The final session of the Retail Jeweller India Forum 2017 explored the growth drivers of modern retail. Panellists representing independent family jewellers, as well as regional and national chain jewellers, focused on consumption growth driven by rising population and urbanisation — specifically, how it presents new opportunities to those who are able to define their market and position themselves effectively. They shared their positioning strategies and how it is allowing them to increase their market share.

Saurabh Gadgil, CMD, PNG Jewellers, a fast-expanding retail chain from Pune with stores across Maharashtra, laid out, against the backdrop of rapid urbanisation, how middle-class Indians with surplus money are seeking more fashion and value from jewellery.

Gadgil used to be known as a quintessential Maharashtrian jeweller. At RJIF he said that “Community-based buying is on the decline. Our inventory is a mix of what an urban middle class consumer may fancy. We have positioned ourselves very clearly. It is a big segment that promises volume business and de-risks us as we expand into new markets.”
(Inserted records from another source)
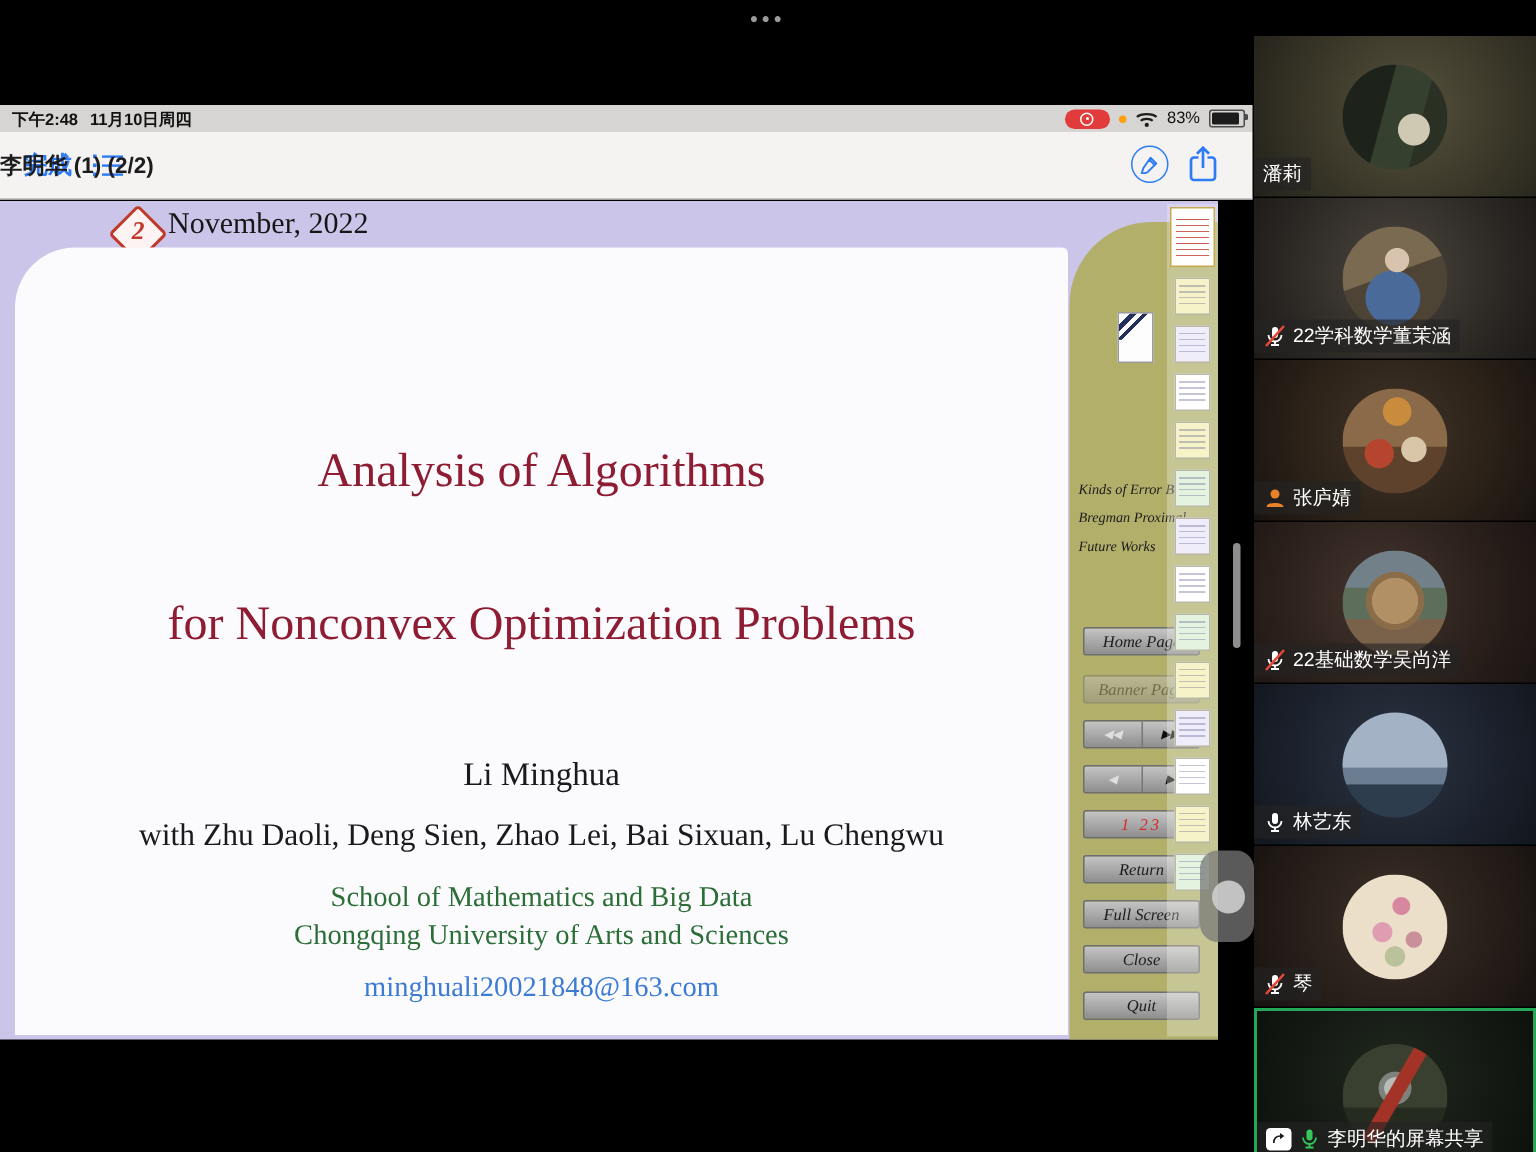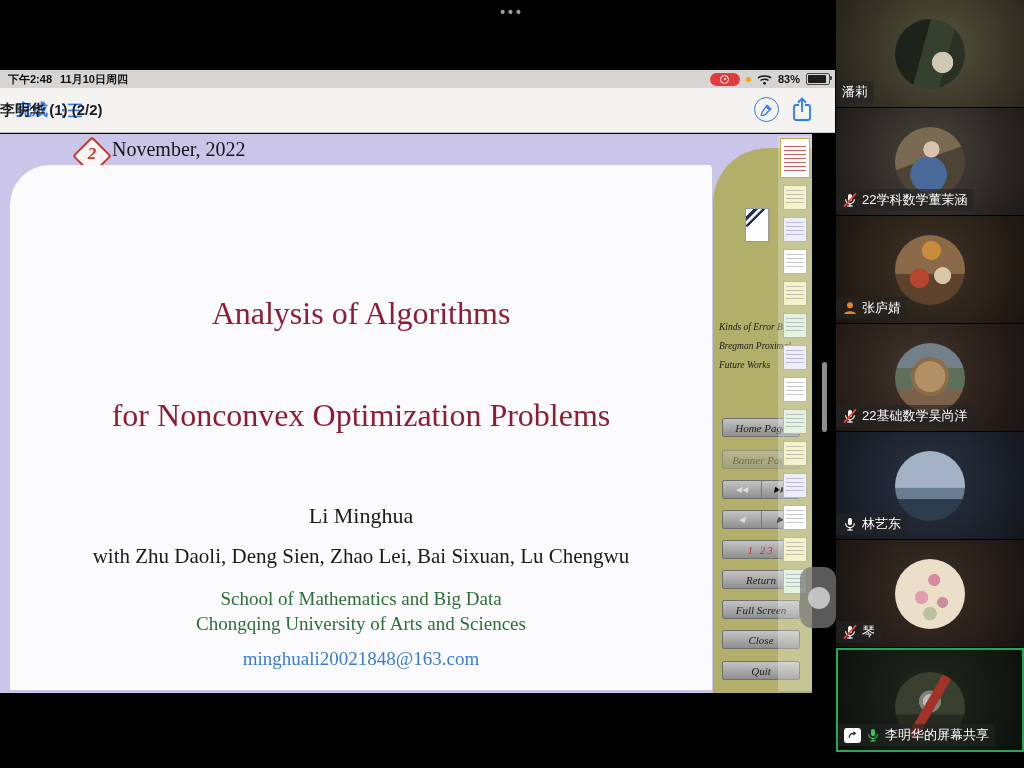--- a/index.html
+++ b/index.html
@@ -13,21 +13,21 @@
   .statusbar{position:absolute;left:0;top:0;width:835px;height:18px;background:#d7d5d3;
              display:flex;align-items:center;font-size:11px;color:#111;}
   .sb-left{display:flex;gap:8px;margin-left:8px;font-weight:bold;}
   .sb-right{position:absolute;right:5px;top:0;height:18px;display:flex;align-items:center;gap:6px;}
   .rec-pill{width:30px;height:13px;border-radius:7px;background:#e23b3b;display:flex;
             align-items:center;justify-content:center;}
   .rec-ring{width:7px;height:7px;border:1.5px solid #fff;border-radius:50%;display:flex;
             align-items:center;justify-content:center;}
   .rec-dot{width:2px;height:2px;background:#fff;border-radius:50%;}
   .orange-dot{width:5px;height:5px;border-radius:50%;background:#ff9f0a;}
-  .batt-pct{font-weight:bold;}
+  .batt-pct{font-weight:normal;}
   .battery{width:22px;height:10px;border:1px solid #4a4a4a;border-radius:2px;position:relative;}
   .battery .fill{position:absolute;left:1px;top:1px;bottom:1px;width:82%;background:#1c1c1c;border-radius:1px;}
   .battery .nub{position:absolute;right:-3px;top:2px;width:2px;height:4px;background:#4a4a4a;border-radius:0 1px 1px 0;}
   .toolbar{position:absolute;left:0;top:18px;width:835px;height:45px;background:#f4f3f1;
            border-bottom:1px solid #c8c6c4;box-sizing:border-box;}
   .done-btn{position:absolute;left:16px;top:12px;color:#2e7bf6;font-size:16px;font-weight:600;cursor:pointer;}
   .list-icon{position:absolute;left:62px;top:14px;}
   .doc-title{position:absolute;left:0;width:835px;top:13px;text-align:left;font-size:15px;
              font-weight:600;color:#1c1c1e;}
   .markup-icon{position:absolute;right:56px;top:9px;width:23px;height:23px;border:1.6px solid #2e7bf6;
@@ -90,21 +90,21 @@
                border:1px solid #9a9a9a;box-sizing:border-box;
                background-image:linear-gradient(135deg,transparent 18%,#23305c 19% 30%,transparent 31% 40%,#23305c 41% 48%,transparent 49%);
                background-size:100% 55%;background-repeat:no-repeat;}
   .assistive{position:absolute;left:800px;top:433px;width:36px;height:61px;border-radius:12px;
              background:rgba(120,120,120,.75);cursor:pointer;}
   .assistive .c{position:absolute;left:8px;top:20px;width:22px;height:22px;border-radius:50%;
                 background:rgba(205,205,205,.9);}
   .scrollbar{position:absolute;left:822px;top:228px;width:5px;height:70px;border-radius:3px;
              background:#8d8d8d;cursor:pointer;}
   
-  .tile{position:absolute;left:836px;width:188px;height:107px;overflow:hidden;cursor:pointer;}
+  .tile{position:absolute;left:836px;width:188px;height:107px;overflow:hidden;cursor:pointer;margin-top:24px;}
   .avatar{position:absolute;left:59px;top:19px;width:70px;height:70px;border-radius:50%;}
   .name-tag{position:absolute;left:0;bottom:4px;max-width:184px;display:inline-flex;align-items:center;
             gap:4px;padding:2px 6px;background:rgba(35,35,35,.62);color:#fff;font-size:13px;white-space:nowrap;}
   .t1{top:0;background:radial-gradient(circle at 55% 45%,#57523d 0%,#3a3729 55%,#23211a 100%);}
   .t2{top:108px;background:radial-gradient(circle at 50% 45%,#4c463e 0%,#2e2a26 60%,#1d1a17 100%);}
   .t3{top:216px;background:radial-gradient(circle at 50% 45%,#403428 0%,#2a2118 60%,#191310 100%);}
   .t4{top:324px;background:radial-gradient(circle at 45% 45%,#453630 0%,#2c211c 55%,#1a1412 100%);}
   .t5{top:432px;background:radial-gradient(circle at 50% 45%,#2c3442 0%,#1c222d 60%,#12161d 100%);}
   .t6{top:540px;background:radial-gradient(circle at 50% 45%,#3c3029 0%,#271e19 60%,#171210 100%);}
   .t7{top:648px;height:104px;background:radial-gradient(circle at 50% 45%,#20281f 0%,#141a13 60%,#0c100c 100%);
To gain a larger share of this segment, he said, “we are penetrating deeper into the families of our existing customers”.
Anand Jewellers of Indore, MP, has claimed a whopping 1 tonne of gold jewellery sold in 2016. “All of this without any discount strategy,” said Gaurav Anand, its managing director.

“Modern retailing is about creating relevant products and transparency,” he said. “Jewellers need to view the business from a customer’s perspective. As per our market survey, trust remains the biggest deterrent to growth in this industry. We overcame that in our case with robust, consumer-friendly policies.”

The market has potential, said Anand, but consumers are not spending much of their disposable income on jewellery because of the lack of trust in jewellers. “If we are able to establish trust we will be able to capture the market.”
“We have taken a larger perspective of the market and positioned ourselves as an aspirational brand selling diamond jewellery,” said Vijay Jain, CEO, Orra, a national chain. “Fifty per cent of our sales come from diamond jewellery.” He admitted there was a tradeoff in terms of reduced footfall, but “There is a certain kind of customer that you capture, by way of taking this position on products.”

Notwithstanding Orra’s focus on diamonds, Jain pointed out that the brand is aspirational yet affordable. “Customers get very high design value and a superior buying experience at each of our stores. They can buy diamond jewellery for as little as Rs1 lakh and still feel gratified at the idea of owning a brand.” The message? Aspiration is no longer associated solely with high price.

 


Taking his point further, Jain said that brands need to look at the entire lifecycle of their customer. Orra, he said, has introduced Denim diamonds for the younger segment and solitaires as a category apart from all their other diamond jewellery. “Knowing that retailers cannot be everything to everybody, they need to segment the market, acquire customers and then partner them through the life stages.”

Ramesh Narang, director, Hazoorilal Legacy, the foremost aspirational brand in North India, certainly knows what it takes to position a brand in the premium segment. “We do not sell one design more than two or three times,” he said, whereas “a brand positioned for the masses does not have to make that kind of design effort. With minor variations, the same designs can continue for years.”

Even in his rarefied orbit, “The competition is definitely increasing. Besides products, one has to invest in all aspects of the brand.” For example, “with smaller items, we sometimes make no profit, because the cost of the packaging far exceeds the cost of the product. But that’s what we do to build the experience of Hazoorilal.”

The takeaways for the audience from this session were not the specific details but how every strategic choice in each of these very different cases reflects the clarity, audacity and insight of not just the businessperson but also the brand.